The Adams native recently opened a branch of bGreenplastics, his North Carolina-based plastics recycling business, in the Adams Industrial Park.
"I’m from Adams and I know a lot of people there," said Filiault, 40, a 1990 graduate of Hoosac Valley High School. "One of the things that I wanted to see was Adams have more business."
The town’s proximity to Pittsfield, which has a number of small plastics firms, was also an enticement.
"On the practical side, Pittsfield is a great mecca for plastic molding," Filiault said.
Based in Statesville, N.C., bGreen plastics is a full-service plastic recycler that offers nationwide services and specializes in commercial and industrial accounts. The firm’s parent company, Optiglass PC, which Filiault also owns, sells polycarbonate sheets and film.
bGreenplastics collects plastic molders and extruders, then resells the material to other plastics firms. Those businesses use the recycled material to make other products, he said.
"Most of my customers are in Pittsfield, and they’re mostly injection molders," Filiault said.
bGreenplastics opened its Adams office in April with just 1.5 employees. But Filiault said he plans to expand the business locally and hopes to eventually have as many as 15 employees.
"I’m going to be hiring soon," he said.
Besides growing up in the Berkshires, Filiault also has a working knowledge of the county’s economy.
After earning a degree in business administration from Chaminade University of Honolulu, Filiault spent 10 years working for GE Plastics, which included a six-year stint at the company’s former world headquarters in Pittsfield. Filiault followed GE to North Carolina, where he covered one of the global conglomerate’s biggest customers.
Filiault, who was an account manager for GE Plastics, founded Optiglass in 2005 in the Cincinnati area.
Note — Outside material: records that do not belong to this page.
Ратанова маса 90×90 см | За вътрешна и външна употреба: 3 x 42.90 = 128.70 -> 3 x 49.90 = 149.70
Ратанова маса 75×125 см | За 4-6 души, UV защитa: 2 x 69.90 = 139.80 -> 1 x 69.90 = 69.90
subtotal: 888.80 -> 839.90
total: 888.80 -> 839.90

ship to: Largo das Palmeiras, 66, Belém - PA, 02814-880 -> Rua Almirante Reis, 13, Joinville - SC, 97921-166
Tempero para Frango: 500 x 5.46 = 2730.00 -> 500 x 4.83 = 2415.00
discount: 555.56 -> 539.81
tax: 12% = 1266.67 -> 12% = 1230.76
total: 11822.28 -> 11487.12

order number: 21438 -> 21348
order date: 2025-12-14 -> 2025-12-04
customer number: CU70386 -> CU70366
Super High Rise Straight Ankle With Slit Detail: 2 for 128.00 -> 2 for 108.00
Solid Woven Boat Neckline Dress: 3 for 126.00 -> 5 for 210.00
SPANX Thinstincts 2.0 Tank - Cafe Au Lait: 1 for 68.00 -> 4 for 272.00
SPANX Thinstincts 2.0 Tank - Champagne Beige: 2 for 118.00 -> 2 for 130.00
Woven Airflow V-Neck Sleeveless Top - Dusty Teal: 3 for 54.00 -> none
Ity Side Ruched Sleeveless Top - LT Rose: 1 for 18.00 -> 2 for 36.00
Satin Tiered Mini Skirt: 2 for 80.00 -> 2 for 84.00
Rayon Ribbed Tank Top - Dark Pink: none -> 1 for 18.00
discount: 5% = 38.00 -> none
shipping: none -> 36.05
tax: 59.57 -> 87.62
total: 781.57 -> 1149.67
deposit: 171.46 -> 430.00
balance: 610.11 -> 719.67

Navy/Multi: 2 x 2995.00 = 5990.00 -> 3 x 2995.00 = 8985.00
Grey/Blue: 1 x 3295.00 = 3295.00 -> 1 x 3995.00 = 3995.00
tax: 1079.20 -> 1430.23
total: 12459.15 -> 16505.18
The company originally consisted of manufacturing and distribution divisions, with the manufacturing side turning out pieces for the military and aerospace industries. But after Filiault sold the manufacturing division in 2010, he began looking for a new place to move the distribution side of the business.
He settled on Statesville, a small city in western North Carolina, where the company moved from Ohio in Dec ember 2010. bGreen plastics was formed last year when Filiault decided to enter the recycling business.
The Adams facility is the only branch office the company operates outside of a sales office in Charlotte, N.C.